In 2012, Silva et al. studied the antipruritic impact of L. pisonis leaf extracts in mice and rats. Pretreatment with the various fractions of L. pisonis as well as constituent mixed triterpenes (ursolic and oleanolic acids) significantly blocked scratching behavior provoked by compound 48/80. The degranulation of rat peritoneal mast cells caused by compound 48/80 was also substantially decreased from pretreatment with the ethanol extract of L. pisonis, ether-L. pisonis fraction, and mixed triterpenes. The L. pisonis ether fraction suppressed edema induced by carrageenan administration and the ethanol extract displayed no toxicity up to an oral dose of 2g/kg. The investigators concluded that their results strongly support the antipruritic effects of L. pisonis leaves as well as the traditional use of the plant to treat pruritus.2

 

 

Stability for Cosmetic Creams

In 2020, Rampazzo et al. assessed the stability and cytotoxicity of a cosmetic cream containing sapucaia nut oil. All three tested concentrations (1%, 5%, and 10%) of the cream were found to be stable, with an effective preservative system, and deemed safe for use on human skin. To maintain a pH appropriate for a body cream, the formulation requires a stabilizing agent. The cream with 5% nut oil was identified as the most stable and satisfying for use on the skin.7

More recently, Hertel Pereira et al. investigated the benefits of using L. pisonis pericarp extract, known to exhibit abundant antioxidants, in an all-natural skin cream. They found that formulation instability increased proportionally with the concentration of the extract, but the use of the outer pericarp of L. pisonis was well suited for the cream formulation, with physical-chemical and organoleptic qualities unchanged after the stability test.11

Conclusion

The available literature on the medical applications of macadamia and sapucaia plants is sparse. Some recent findings are promising regarding possible uses in skin health. However, much more research is necessary before considering macadamia and sapucaia as viable sources of botanical agents capable of delivering significant cutaneous benefits.

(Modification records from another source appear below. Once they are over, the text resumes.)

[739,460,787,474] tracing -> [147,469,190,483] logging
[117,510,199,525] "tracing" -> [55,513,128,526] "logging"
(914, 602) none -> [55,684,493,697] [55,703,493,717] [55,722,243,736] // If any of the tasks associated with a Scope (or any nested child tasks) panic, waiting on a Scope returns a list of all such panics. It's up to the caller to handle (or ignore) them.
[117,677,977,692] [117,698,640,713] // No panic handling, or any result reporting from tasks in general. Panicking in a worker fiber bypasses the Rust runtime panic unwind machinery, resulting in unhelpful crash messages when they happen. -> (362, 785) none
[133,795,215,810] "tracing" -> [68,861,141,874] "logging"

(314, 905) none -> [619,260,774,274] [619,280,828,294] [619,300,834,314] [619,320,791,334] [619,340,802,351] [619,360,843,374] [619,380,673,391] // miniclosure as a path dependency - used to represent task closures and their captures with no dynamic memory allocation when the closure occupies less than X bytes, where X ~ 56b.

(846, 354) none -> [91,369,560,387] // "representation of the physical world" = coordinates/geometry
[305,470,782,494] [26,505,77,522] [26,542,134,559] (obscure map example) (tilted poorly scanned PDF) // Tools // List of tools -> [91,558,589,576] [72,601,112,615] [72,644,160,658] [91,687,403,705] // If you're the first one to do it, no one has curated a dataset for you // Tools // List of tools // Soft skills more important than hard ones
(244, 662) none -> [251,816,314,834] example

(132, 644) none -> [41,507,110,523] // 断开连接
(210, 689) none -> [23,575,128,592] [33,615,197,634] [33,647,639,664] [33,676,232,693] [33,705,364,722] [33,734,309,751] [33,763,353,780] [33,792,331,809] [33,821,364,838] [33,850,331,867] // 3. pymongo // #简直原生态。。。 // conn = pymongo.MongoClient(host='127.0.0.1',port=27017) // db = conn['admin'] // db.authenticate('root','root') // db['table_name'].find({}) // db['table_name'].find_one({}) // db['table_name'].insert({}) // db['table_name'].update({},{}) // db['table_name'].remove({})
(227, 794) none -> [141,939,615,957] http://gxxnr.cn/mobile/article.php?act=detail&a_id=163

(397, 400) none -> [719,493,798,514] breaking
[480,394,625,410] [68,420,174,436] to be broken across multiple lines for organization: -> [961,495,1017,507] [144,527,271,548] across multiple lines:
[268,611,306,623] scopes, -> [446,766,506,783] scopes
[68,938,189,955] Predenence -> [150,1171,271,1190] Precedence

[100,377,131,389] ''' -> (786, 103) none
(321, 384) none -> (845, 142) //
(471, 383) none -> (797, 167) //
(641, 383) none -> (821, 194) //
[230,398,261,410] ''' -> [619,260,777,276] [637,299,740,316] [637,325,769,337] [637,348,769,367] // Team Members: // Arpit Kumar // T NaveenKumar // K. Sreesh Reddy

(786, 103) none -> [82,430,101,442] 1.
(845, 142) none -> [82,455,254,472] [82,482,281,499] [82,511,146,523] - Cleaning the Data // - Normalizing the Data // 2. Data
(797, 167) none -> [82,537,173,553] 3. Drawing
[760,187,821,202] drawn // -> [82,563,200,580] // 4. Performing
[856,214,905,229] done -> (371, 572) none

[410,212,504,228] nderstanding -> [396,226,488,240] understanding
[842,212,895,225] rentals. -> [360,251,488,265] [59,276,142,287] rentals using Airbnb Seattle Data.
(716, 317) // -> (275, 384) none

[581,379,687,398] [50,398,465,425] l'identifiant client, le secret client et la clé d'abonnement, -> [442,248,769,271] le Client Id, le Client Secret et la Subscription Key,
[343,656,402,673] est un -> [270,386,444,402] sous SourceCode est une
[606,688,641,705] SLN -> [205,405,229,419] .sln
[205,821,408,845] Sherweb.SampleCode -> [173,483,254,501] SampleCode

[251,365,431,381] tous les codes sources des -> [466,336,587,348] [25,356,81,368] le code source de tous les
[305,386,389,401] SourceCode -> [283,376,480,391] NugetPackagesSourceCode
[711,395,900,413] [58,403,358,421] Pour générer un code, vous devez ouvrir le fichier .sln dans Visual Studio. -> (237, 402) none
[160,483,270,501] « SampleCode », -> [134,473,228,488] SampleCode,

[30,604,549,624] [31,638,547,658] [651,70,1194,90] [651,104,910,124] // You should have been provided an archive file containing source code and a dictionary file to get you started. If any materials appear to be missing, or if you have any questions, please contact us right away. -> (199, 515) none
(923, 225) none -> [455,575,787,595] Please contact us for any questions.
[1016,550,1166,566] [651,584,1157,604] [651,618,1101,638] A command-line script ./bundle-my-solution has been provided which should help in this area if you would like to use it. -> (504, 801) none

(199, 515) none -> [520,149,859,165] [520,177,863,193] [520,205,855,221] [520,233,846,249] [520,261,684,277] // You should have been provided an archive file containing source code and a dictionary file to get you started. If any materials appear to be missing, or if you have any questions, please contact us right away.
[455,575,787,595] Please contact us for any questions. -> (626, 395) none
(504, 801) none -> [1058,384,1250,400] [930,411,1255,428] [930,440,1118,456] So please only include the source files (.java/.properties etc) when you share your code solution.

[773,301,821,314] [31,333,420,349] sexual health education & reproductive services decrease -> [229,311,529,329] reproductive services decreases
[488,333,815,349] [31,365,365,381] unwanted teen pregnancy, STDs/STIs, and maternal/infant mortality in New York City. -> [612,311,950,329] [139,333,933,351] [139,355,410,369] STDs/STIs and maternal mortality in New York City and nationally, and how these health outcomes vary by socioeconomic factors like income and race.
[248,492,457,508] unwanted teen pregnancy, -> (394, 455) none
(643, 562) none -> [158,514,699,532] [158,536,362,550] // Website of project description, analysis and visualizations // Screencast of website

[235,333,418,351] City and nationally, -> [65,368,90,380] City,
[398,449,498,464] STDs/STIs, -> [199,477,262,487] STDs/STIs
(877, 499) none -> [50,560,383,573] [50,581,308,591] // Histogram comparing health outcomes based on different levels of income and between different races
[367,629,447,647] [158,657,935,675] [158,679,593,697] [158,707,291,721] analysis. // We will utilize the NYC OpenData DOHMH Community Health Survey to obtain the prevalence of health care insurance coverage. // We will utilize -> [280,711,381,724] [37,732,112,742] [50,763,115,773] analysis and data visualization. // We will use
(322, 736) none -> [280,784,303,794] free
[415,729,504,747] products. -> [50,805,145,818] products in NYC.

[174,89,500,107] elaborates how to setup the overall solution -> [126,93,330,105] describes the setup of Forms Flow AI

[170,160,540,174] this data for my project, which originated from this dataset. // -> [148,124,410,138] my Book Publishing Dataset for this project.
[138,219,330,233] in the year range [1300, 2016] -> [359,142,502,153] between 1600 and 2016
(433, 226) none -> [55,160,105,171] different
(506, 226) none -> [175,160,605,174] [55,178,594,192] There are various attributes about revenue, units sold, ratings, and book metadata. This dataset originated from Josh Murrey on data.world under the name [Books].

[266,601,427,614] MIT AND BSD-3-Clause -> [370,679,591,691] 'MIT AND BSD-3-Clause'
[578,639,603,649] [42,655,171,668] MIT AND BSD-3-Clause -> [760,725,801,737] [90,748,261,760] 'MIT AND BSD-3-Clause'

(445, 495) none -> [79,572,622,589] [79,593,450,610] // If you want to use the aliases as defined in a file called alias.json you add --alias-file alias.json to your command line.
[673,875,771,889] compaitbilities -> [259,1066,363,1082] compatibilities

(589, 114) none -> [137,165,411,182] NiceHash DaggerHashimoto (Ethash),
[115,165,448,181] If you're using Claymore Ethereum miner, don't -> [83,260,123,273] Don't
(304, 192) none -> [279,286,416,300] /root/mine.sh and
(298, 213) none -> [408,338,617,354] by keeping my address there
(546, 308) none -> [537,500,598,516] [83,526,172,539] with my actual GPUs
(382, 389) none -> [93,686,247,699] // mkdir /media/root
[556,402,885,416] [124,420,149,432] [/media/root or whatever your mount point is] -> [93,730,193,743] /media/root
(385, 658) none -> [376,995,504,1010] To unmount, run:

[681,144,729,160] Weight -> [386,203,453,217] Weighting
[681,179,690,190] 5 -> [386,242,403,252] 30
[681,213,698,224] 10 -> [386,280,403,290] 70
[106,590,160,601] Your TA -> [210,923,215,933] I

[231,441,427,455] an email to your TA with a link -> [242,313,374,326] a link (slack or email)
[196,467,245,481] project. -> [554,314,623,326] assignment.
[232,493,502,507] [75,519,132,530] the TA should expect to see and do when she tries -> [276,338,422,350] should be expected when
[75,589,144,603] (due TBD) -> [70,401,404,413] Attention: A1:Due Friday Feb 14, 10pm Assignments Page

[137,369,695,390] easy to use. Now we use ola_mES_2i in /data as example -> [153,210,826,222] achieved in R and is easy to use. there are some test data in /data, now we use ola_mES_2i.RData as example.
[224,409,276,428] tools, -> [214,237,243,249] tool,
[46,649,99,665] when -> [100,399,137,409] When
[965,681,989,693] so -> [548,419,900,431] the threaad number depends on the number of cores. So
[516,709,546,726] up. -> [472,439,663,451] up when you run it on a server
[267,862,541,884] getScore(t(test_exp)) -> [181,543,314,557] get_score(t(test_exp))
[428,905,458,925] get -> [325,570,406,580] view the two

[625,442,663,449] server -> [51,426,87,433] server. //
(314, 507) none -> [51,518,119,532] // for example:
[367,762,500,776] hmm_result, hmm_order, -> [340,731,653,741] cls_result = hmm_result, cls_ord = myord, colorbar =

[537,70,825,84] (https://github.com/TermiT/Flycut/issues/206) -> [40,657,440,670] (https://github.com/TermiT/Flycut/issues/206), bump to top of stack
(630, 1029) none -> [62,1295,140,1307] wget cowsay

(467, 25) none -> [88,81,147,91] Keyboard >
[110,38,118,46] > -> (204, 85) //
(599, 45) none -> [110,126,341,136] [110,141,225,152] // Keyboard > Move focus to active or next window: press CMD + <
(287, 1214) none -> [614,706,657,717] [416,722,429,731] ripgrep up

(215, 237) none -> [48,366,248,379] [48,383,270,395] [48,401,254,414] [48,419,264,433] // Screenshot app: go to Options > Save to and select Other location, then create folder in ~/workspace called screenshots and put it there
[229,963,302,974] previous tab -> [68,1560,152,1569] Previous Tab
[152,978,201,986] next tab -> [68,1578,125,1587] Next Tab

Dr. Baumann is a private practice dermatologist, researcher, author, and entrepreneur in Miami. She founded the division of cosmetic dermatology at the University of Miami in 1997. The third edition of her bestselling textbook, “Cosmetic Dermatology,” was published in 2022. Dr. Baumann has received funding for advisory boards and/or clinical research trials from Allergan, Galderma, Johnson & Johnson, and Burt’s Bees. She is the CEO of Skin Type Solutions Inc., an SaaS company used to generate skin care routines in office and as an e-commerce solution. Write to her at dermnews@mdedge.com.

References

1. Dailey A and Vuong QV. Antioxidants (Basel). 2015 Nov 12;4(4):699-718.

2. Silva LL et al. J Ethnopharmacol. 2012 Jan 6;139(1):90-97.

3. Somwongin S et al. Ultrason Sonochem. 2023 Jan;92:106266.

4. Addy J et al. J Cosmet Sci. 2017 Jan/Feb;68(1):59-67.

5. Hanum TI et al. Open Access Maced J Med Sci. 2019 Nov 14;7(22):3917-3920.

6. Akhtar N and Yazan Y. Pak J Pharm Sci. 2008 Jan;21(1):45-50.

7. Rampazzo APS et al. J Cosmet Sci. 2020 Sep/Oct;71(5):239-250.

8. Rosa TLM et al. Food Res Int. 2020 Nov;137:109383.

9. Demoliner F et al. Food Res Int. 2018 Oct;112:434-442.

10. Vieira ME et al. Acta Biochim Biophys Sin (Shanghai). 2015 Sep;47(9):716-729.

11. Hertel Pereira AC et al. J Cosmet Sci. 2021 Mar-Apr;72(2):155-162
.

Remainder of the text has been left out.